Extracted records
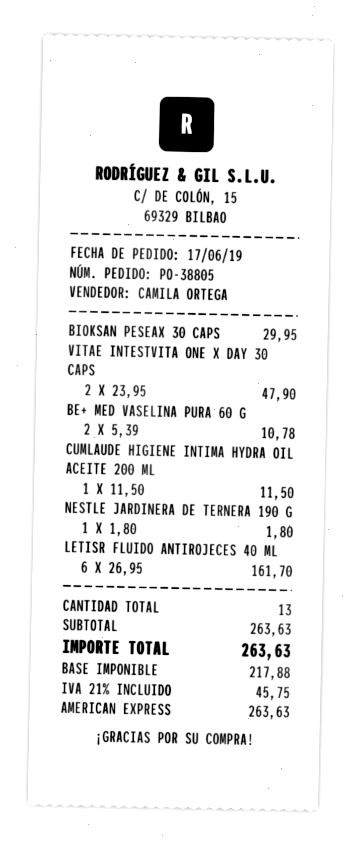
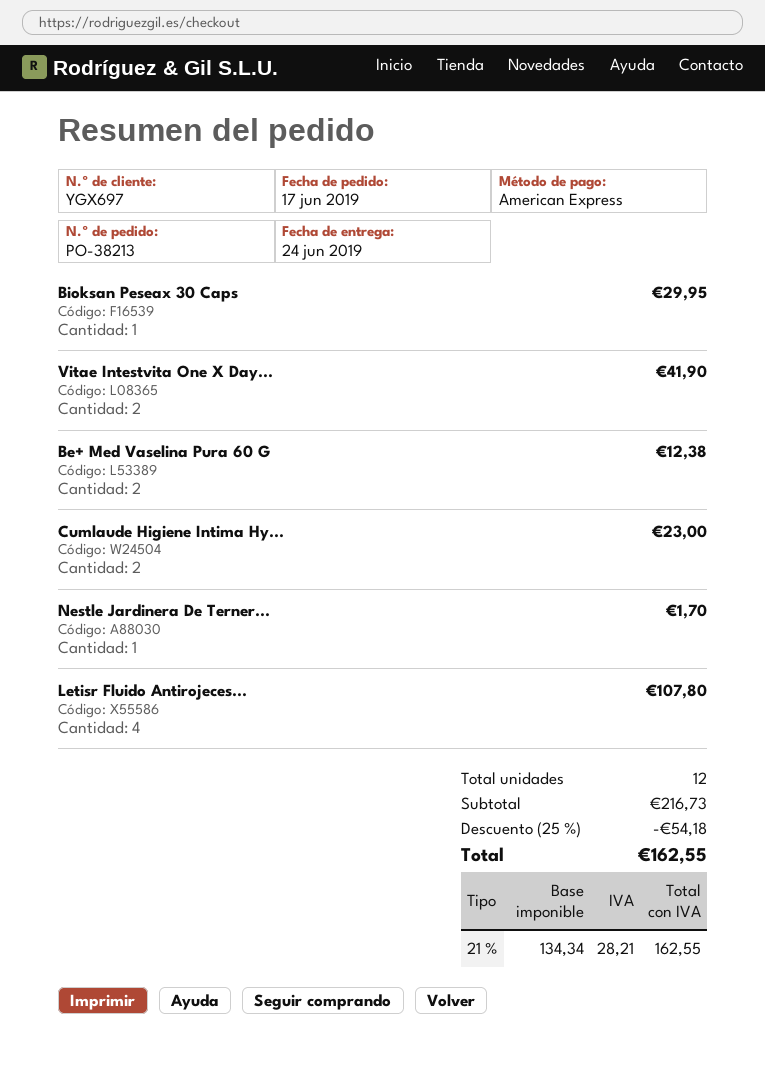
order number: PO-38805 -> PO-38213
VITAE INTESTVITA ONE X DAY 30 CAPS: 2 for 47.90 -> 2 for 41.90
BE+ MED VASELINA PURA 60 G: 2 for 10.78 -> 2 for 12.38
CUMLAUDE HIGIENE INTIMA HYDRA OIL ACEITE 200 ML: 1 for 11.50 -> 2 for 23.00
NESTLE JARDINERA DE TERNERA 190 G: 1 for 1.80 -> 1 for 1.70
LETISR FLUIDO ANTIROJECES 40 ML: 6 for 161.70 -> 4 for 107.80
total quantity: 13 -> 12
subtotal: 263.63 -> 216.73
discount: none -> 25% = 54.18
net: 217.88 -> 134.34
tax: 21% = 45.75 -> 21% = 28.21
total: 263.63 -> 162.55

Task - Every entry should be returned exactly as written, minus the pictures.

Response to this exercise -
order number: PO-38805 -> PO-38213
VITAE INTESTVITA ONE X DAY 30 CAPS: 2 for 47.90 -> 2 for 41.90
BE+ MED VASELINA PURA 60 G: 2 for 10.78 -> 2 for 12.38
CUMLAUDE HIGIENE INTIMA HYDRA OIL ACEITE 200 ML: 1 for 11.50 -> 2 for 23.00
NESTLE JARDINERA DE TERNERA 190 G: 1 for 1.80 -> 1 for 1.70
LETISR FLUIDO ANTIROJECES 40 ML: 6 for 161.70 -> 4 for 107.80
total quantity: 13 -> 12
subtotal: 263.63 -> 216.73
discount: none -> 25% = 54.18
net: 217.88 -> 134.34
tax: 21% = 45.75 -> 21% = 28.21
total: 263.63 -> 162.55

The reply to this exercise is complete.